YOUR GOAL: Among the records below, find the lines that contain "area" and copy each of them.

Collection entries:

-- Opening Marker --

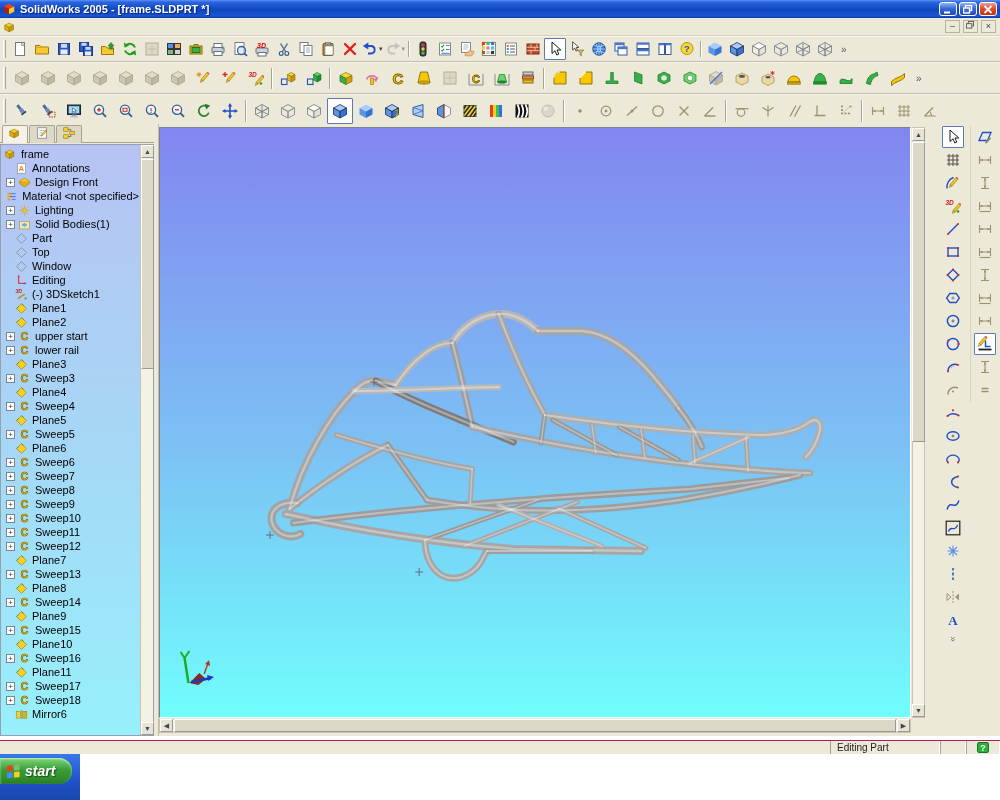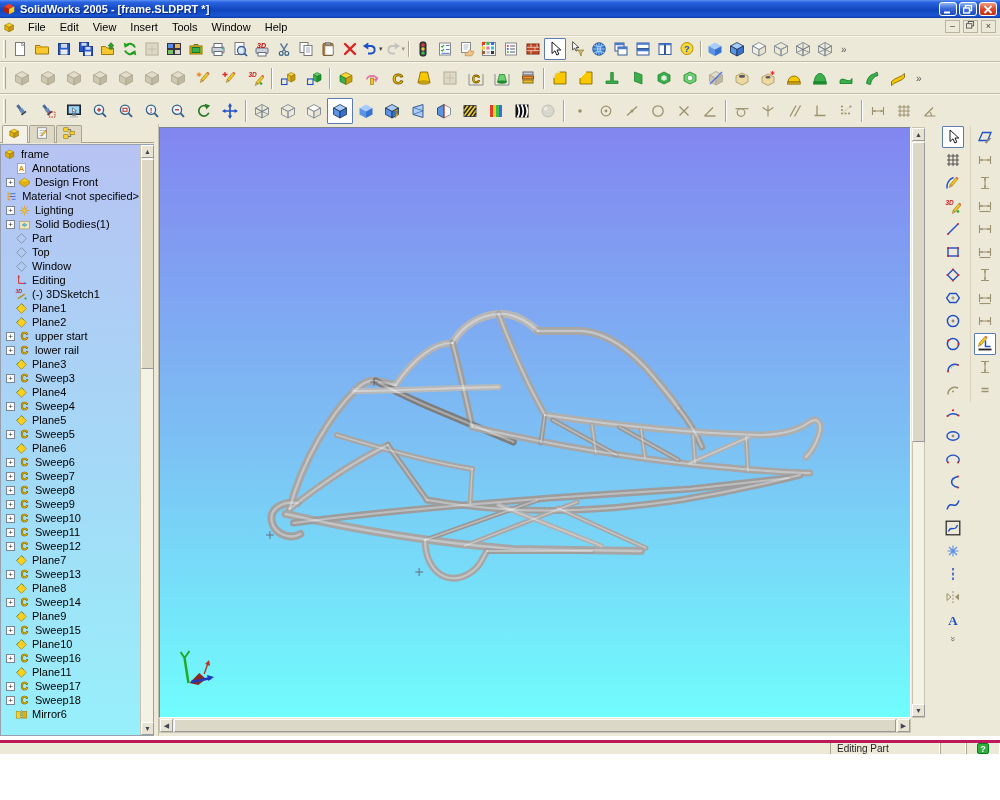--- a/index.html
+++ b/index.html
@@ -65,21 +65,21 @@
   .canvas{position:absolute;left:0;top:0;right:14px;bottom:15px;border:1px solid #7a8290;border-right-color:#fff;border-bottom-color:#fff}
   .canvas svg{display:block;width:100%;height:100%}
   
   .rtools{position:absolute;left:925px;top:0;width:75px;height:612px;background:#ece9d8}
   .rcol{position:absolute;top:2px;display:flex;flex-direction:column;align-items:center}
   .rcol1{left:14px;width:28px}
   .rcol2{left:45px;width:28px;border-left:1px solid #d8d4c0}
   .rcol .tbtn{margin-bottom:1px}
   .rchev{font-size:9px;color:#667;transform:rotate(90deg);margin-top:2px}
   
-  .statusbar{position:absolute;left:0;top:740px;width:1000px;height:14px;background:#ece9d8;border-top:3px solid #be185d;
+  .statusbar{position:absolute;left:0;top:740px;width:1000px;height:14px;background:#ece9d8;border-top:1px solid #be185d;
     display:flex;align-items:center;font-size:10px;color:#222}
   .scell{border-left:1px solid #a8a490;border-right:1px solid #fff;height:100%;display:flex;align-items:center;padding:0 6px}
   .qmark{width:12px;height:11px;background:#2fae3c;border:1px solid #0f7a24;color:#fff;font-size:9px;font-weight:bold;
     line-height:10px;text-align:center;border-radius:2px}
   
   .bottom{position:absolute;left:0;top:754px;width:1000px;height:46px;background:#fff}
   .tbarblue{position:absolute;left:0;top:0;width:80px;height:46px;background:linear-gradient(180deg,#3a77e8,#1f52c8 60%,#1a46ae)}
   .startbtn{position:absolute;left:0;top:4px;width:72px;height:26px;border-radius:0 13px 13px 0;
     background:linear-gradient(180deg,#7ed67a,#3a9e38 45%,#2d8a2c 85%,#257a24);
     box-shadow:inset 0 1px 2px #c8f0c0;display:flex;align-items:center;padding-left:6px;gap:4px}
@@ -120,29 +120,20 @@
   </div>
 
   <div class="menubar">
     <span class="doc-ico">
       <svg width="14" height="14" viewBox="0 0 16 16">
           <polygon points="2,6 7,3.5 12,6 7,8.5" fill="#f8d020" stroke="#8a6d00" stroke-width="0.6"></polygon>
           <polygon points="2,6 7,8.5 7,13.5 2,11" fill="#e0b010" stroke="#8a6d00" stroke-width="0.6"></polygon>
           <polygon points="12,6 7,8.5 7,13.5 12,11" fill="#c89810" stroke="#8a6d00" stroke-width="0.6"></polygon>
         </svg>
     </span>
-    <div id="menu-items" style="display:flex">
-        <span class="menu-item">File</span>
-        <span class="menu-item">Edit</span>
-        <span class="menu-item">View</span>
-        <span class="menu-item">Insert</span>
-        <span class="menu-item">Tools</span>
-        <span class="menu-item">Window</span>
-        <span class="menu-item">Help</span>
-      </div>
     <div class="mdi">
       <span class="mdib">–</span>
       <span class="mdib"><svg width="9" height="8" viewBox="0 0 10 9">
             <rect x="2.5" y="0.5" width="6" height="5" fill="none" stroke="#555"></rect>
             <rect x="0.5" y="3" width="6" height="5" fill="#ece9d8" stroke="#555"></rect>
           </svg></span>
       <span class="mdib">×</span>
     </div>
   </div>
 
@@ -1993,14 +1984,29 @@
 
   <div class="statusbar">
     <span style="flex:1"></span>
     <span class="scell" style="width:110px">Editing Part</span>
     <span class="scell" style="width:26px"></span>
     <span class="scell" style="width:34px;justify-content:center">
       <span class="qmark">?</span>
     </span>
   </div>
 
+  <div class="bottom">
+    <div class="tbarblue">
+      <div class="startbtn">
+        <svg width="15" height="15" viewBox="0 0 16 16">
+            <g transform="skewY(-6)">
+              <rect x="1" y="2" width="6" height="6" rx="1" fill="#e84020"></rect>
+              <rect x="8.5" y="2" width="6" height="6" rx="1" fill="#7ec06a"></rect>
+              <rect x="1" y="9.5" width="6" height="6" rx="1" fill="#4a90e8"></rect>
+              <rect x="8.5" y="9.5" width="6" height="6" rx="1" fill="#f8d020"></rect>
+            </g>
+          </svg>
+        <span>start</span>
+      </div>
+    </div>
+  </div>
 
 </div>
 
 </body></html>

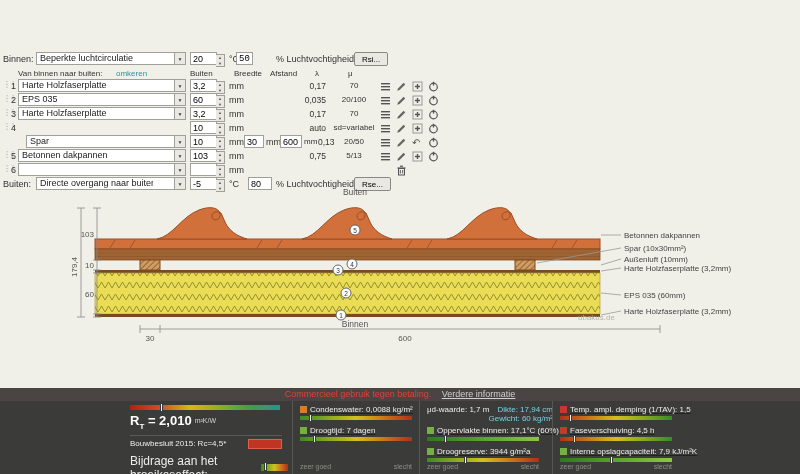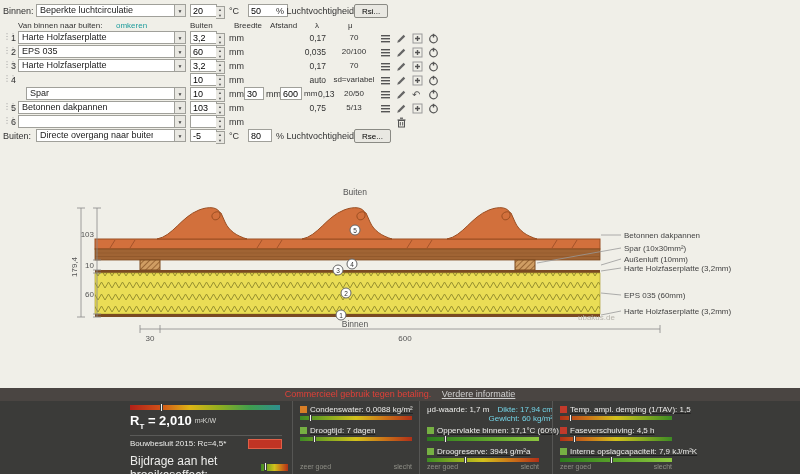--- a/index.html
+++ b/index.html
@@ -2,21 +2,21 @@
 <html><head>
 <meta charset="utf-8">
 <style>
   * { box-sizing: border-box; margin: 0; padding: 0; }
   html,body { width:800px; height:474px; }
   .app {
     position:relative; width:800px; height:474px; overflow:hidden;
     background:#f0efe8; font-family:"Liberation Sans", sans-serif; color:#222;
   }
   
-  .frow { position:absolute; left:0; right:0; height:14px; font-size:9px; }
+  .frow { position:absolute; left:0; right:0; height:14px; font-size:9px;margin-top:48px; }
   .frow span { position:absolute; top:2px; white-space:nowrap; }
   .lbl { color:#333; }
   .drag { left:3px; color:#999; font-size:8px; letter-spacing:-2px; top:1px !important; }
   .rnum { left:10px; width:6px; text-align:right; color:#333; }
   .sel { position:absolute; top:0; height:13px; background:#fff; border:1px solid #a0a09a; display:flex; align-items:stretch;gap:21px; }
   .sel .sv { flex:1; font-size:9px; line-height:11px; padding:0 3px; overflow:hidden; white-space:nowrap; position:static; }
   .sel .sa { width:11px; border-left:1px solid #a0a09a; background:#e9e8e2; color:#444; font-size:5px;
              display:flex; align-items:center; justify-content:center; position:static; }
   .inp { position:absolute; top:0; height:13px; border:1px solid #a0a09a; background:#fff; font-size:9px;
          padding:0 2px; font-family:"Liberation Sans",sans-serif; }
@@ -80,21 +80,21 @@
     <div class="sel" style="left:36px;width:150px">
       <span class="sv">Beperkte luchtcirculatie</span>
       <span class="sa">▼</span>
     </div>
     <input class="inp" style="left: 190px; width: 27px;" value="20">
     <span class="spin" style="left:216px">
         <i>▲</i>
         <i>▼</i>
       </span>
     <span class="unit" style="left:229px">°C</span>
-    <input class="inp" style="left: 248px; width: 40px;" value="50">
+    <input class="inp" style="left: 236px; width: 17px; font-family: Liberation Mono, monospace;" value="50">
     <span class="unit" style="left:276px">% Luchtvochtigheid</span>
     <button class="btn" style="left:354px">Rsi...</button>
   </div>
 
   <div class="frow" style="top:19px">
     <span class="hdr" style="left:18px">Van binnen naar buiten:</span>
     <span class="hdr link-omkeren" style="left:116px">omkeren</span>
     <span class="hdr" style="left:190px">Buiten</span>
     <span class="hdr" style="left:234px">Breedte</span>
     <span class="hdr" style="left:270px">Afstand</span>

-- Closing Marker --
-- Opening Marker --

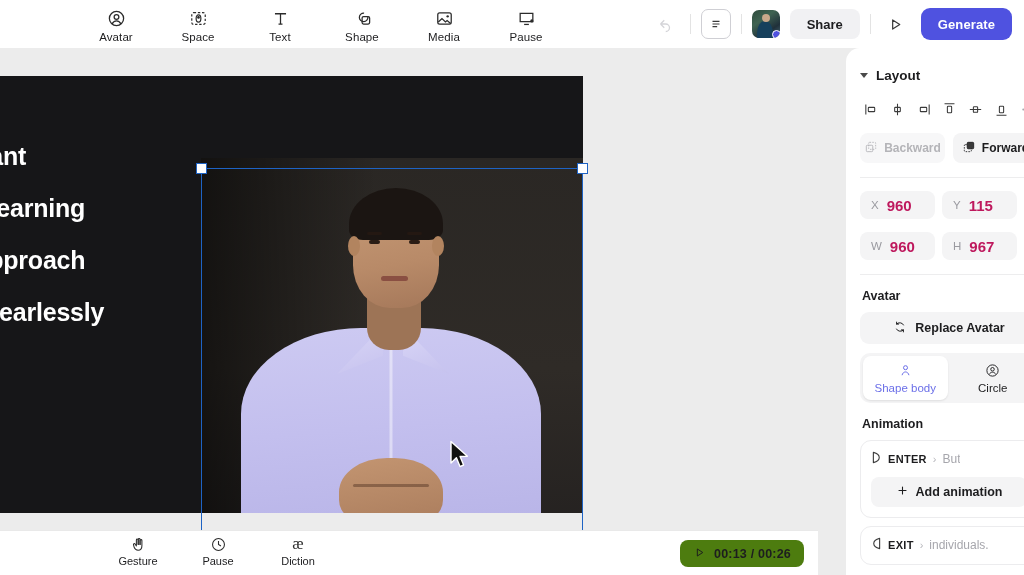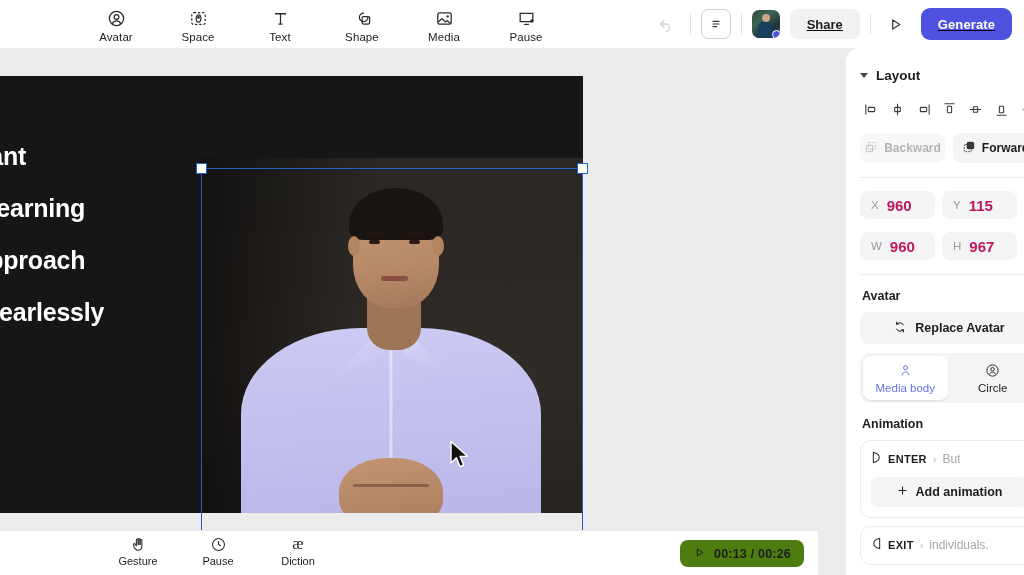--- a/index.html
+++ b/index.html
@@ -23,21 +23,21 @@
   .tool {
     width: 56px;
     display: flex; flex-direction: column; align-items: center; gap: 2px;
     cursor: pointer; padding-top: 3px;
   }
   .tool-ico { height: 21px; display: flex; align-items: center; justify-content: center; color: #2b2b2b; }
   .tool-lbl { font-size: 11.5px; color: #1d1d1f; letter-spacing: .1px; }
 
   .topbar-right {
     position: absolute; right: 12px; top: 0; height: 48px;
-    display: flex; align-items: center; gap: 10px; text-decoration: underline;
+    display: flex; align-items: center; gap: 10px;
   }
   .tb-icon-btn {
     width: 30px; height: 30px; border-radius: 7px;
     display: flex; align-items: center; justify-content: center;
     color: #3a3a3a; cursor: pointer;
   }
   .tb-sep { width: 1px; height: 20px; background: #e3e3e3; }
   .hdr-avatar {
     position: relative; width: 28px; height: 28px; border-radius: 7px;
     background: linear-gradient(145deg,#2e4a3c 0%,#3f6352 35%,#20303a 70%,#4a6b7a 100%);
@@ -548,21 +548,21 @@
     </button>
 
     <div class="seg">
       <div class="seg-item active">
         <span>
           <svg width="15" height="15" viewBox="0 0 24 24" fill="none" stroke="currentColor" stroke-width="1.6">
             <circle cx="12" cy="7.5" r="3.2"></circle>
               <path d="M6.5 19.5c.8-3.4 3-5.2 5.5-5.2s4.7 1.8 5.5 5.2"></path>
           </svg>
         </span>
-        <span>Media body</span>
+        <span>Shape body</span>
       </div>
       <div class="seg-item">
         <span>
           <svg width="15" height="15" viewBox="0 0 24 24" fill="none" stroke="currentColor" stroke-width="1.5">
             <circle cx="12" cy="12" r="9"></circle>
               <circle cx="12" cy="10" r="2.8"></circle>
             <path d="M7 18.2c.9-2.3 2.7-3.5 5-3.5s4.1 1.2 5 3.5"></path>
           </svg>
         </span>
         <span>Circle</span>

-- Closing Marker --
-- Opening Marker --

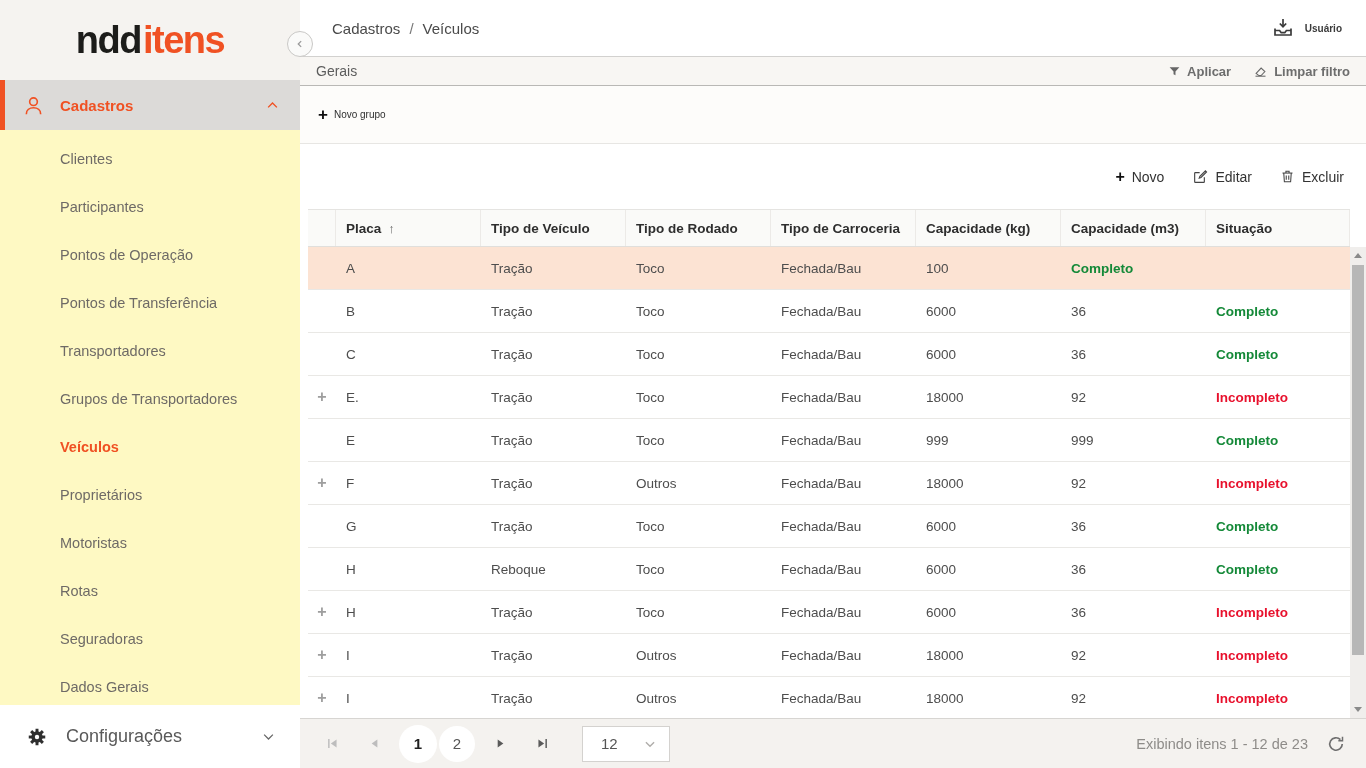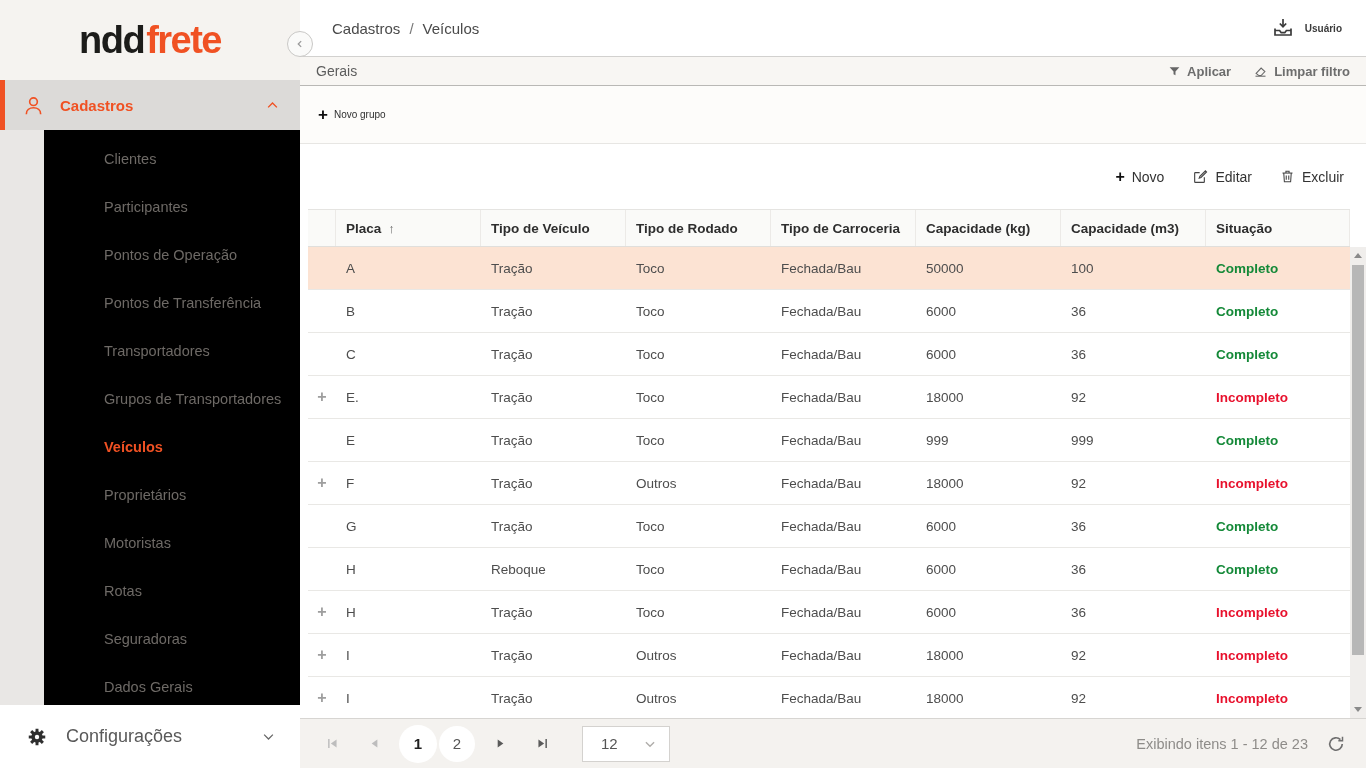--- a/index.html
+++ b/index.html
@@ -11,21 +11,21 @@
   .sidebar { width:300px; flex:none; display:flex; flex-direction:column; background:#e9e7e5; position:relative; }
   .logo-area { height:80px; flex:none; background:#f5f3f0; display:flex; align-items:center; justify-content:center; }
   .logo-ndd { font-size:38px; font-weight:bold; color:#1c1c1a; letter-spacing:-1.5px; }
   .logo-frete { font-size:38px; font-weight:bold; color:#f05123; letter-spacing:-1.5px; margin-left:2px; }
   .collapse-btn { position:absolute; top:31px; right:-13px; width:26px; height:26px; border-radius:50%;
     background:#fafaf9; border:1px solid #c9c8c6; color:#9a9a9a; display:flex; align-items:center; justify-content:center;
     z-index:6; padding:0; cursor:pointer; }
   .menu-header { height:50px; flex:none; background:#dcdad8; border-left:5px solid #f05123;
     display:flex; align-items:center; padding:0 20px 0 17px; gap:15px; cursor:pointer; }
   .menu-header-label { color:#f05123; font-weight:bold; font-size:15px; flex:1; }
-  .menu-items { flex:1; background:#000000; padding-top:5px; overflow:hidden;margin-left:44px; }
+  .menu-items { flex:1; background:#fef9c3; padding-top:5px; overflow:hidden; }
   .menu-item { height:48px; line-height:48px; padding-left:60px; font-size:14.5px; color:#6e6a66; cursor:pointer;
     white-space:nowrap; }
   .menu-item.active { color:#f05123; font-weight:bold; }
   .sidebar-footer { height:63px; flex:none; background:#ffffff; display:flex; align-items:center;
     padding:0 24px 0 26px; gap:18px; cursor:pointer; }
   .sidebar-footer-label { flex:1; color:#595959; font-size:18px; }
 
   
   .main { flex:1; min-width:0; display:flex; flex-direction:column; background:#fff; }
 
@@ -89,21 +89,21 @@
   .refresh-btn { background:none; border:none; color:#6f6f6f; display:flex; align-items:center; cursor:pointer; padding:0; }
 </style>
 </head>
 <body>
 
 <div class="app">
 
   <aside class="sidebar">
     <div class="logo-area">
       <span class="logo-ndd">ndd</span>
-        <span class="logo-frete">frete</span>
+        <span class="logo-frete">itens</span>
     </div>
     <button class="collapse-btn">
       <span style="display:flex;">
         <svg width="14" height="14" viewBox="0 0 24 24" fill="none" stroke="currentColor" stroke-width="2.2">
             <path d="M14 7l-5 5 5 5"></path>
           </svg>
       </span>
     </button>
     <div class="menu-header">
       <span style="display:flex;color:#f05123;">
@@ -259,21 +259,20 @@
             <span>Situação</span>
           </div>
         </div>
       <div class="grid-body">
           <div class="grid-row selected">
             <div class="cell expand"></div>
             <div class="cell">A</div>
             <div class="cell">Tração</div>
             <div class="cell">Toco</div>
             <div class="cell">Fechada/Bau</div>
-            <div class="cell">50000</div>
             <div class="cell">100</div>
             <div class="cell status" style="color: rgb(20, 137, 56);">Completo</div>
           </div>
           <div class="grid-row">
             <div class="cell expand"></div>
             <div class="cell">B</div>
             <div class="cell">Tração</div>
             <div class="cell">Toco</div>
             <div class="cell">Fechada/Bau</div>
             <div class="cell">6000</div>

-- Closing Marker --

WRITTEN ANSWER:
   .logo-area { height:80px; flex:none; background:#f5f3f0; display:flex; align-items:center; justify-content:center; }
     <div class="logo-area">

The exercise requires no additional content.